Activity: Copy all records verbatim, images excluded.
** Opening Data records block **
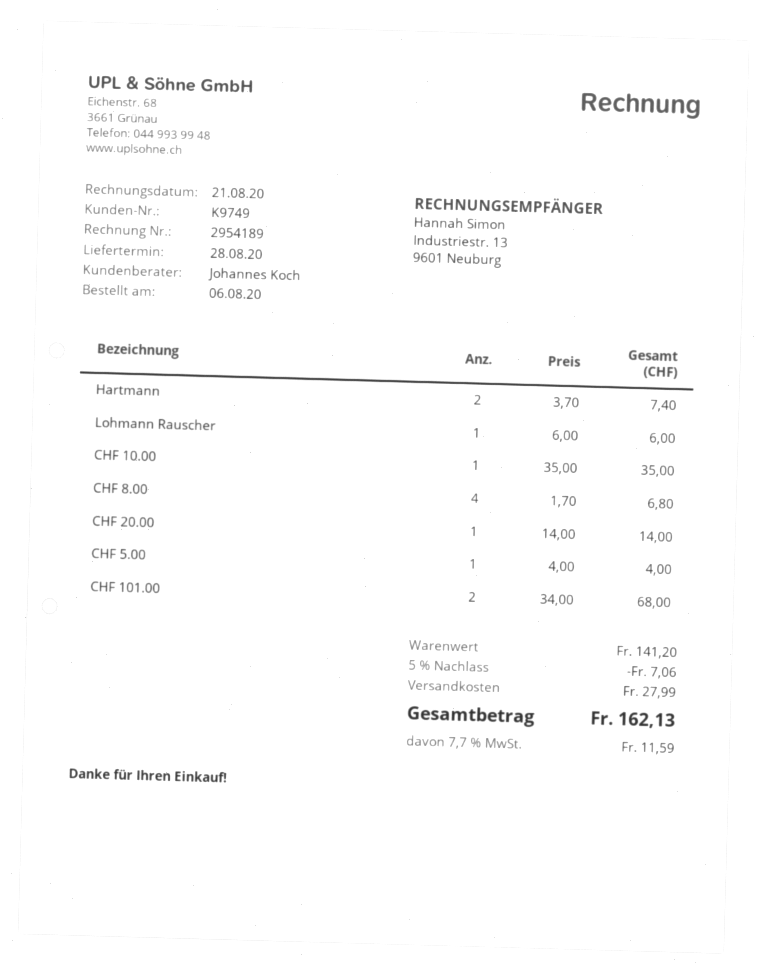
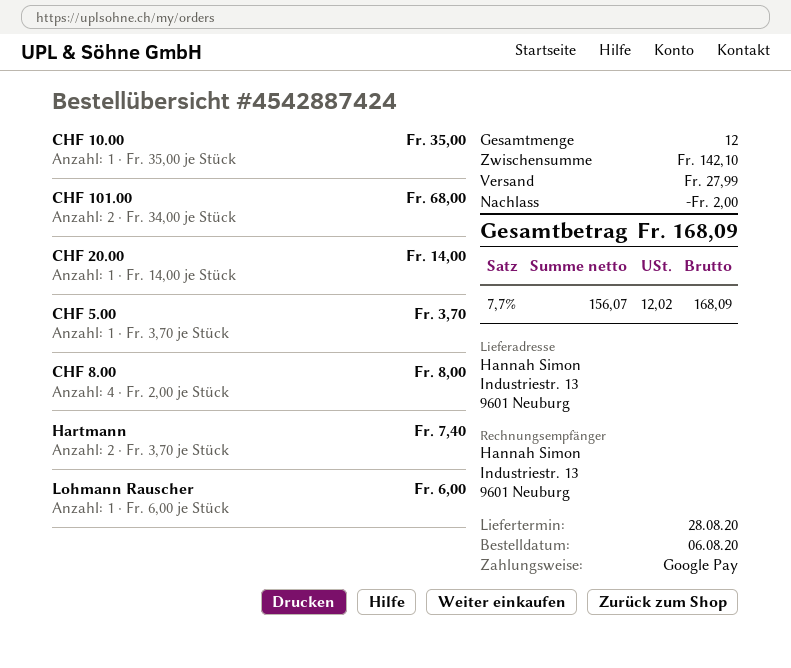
CHF 8.00: 4 x 1.70 = 6.80 -> 4 x 2.00 = 8.00
CHF 5.00: 1 x 4.00 = 4.00 -> 1 x 3.70 = 3.70
subtotal: 141.20 -> 142.10
discount: 7.06 -> 2.00
tax: 7.7% = 11.59 -> 7.7% = 12.02
total: 162.13 -> 168.09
** Closing Data records block **
Problem solution:
CHF 8.00: 4 x 1.70 = 6.80 -> 4 x 2.00 = 8.00
CHF 5.00: 1 x 4.00 = 4.00 -> 1 x 3.70 = 3.70
subtotal: 141.20 -> 142.10
discount: 7.06 -> 2.00
tax: 7.7% = 11.59 -> 7.7% = 12.02
total: 162.13 -> 168.09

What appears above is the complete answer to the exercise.